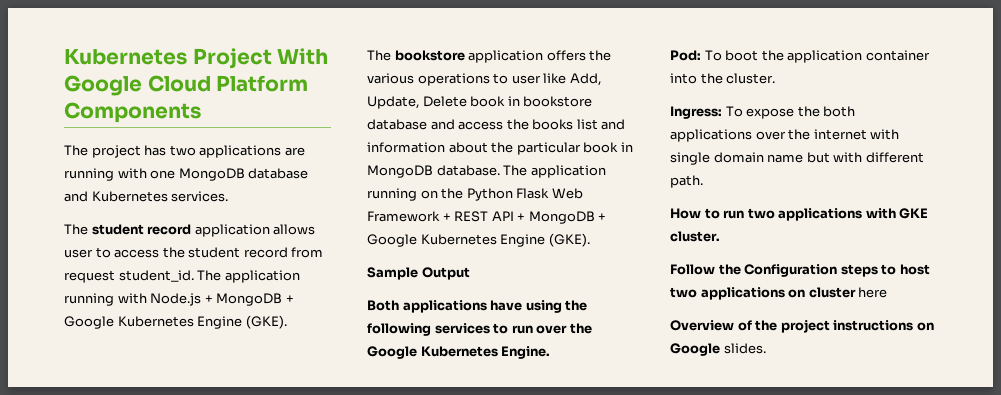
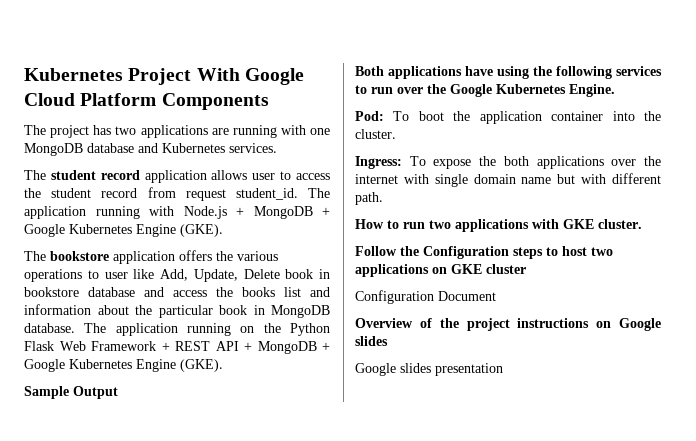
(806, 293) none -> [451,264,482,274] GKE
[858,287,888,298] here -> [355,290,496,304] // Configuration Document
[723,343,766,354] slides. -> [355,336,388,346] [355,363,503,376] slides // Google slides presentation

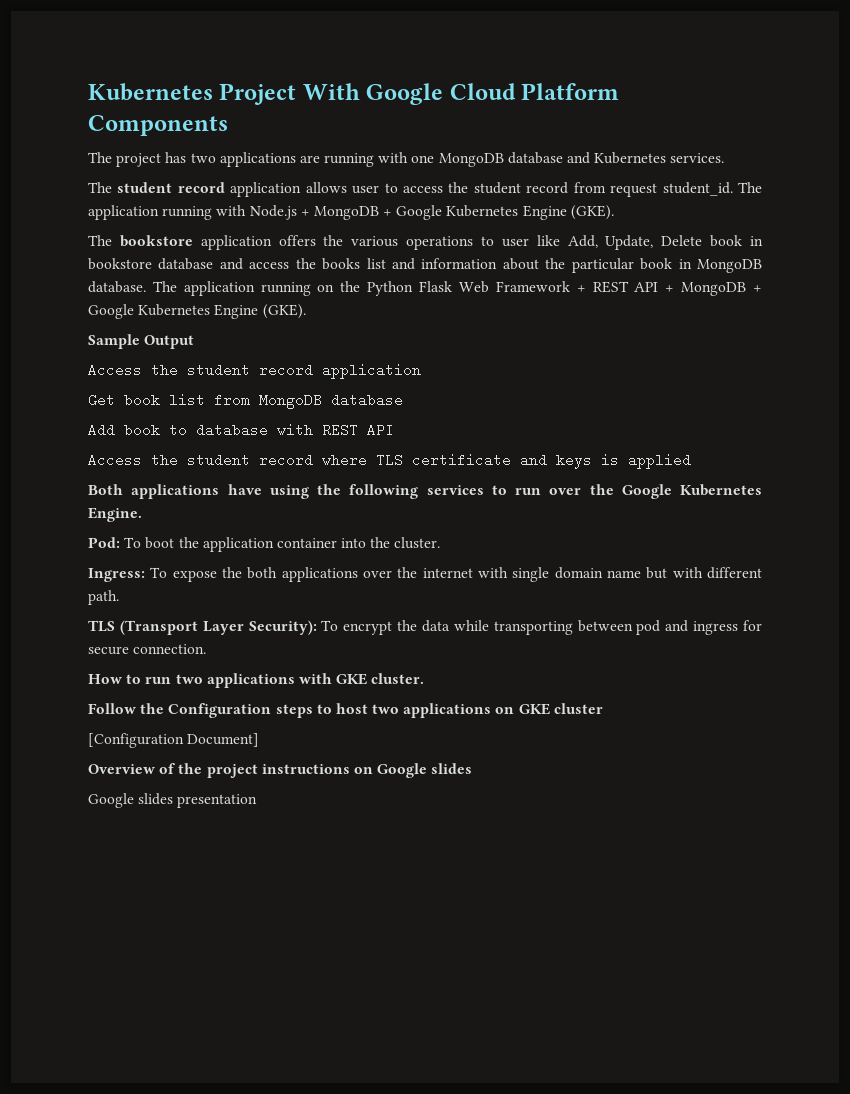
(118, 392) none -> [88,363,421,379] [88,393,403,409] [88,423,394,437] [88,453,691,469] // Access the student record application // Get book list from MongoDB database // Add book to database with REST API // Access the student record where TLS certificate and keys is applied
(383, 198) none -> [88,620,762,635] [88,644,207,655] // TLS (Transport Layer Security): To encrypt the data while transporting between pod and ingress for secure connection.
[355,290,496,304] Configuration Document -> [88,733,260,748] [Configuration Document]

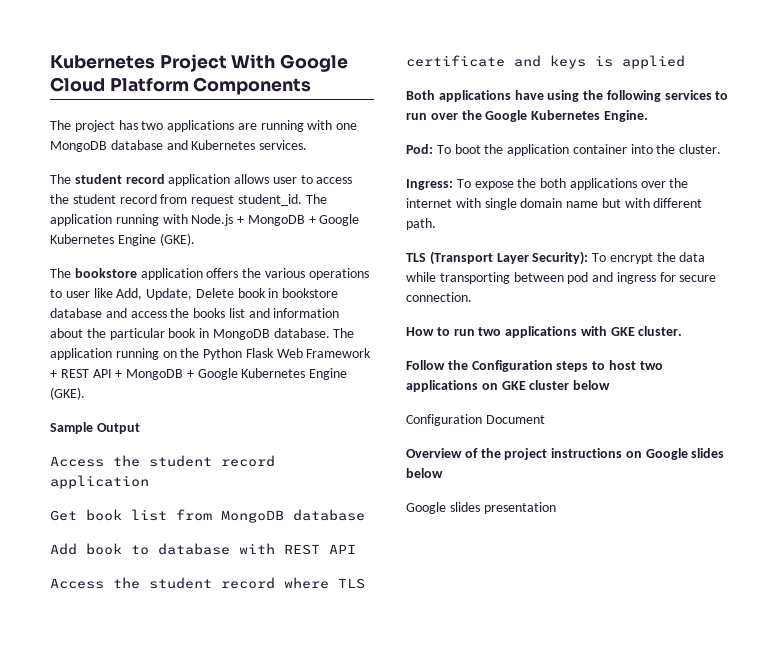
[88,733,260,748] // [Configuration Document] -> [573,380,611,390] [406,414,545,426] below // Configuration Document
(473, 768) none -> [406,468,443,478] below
:::::
**TASK ITEM**.
Pictures do not go in the copy. Write out exactly the lines from the line containing "(383, 198) none" through the last line of the listing.

**SOLUTION TO THE EXERCISE**.
(383, 198) none -> [88,620,762,635] [88,644,207,655] // TLS (Transport Layer Security): To encrypt the data while transporting between pod and ingress for secure connection.
[355,290,496,304] Configuration Document -> [88,733,260,748] [Configuration Document]

[88,733,260,748] // [Configuration Document] -> [573,380,611,390] [406,414,545,426] below // Configuration Document
(473, 768) none -> [406,468,443,478] below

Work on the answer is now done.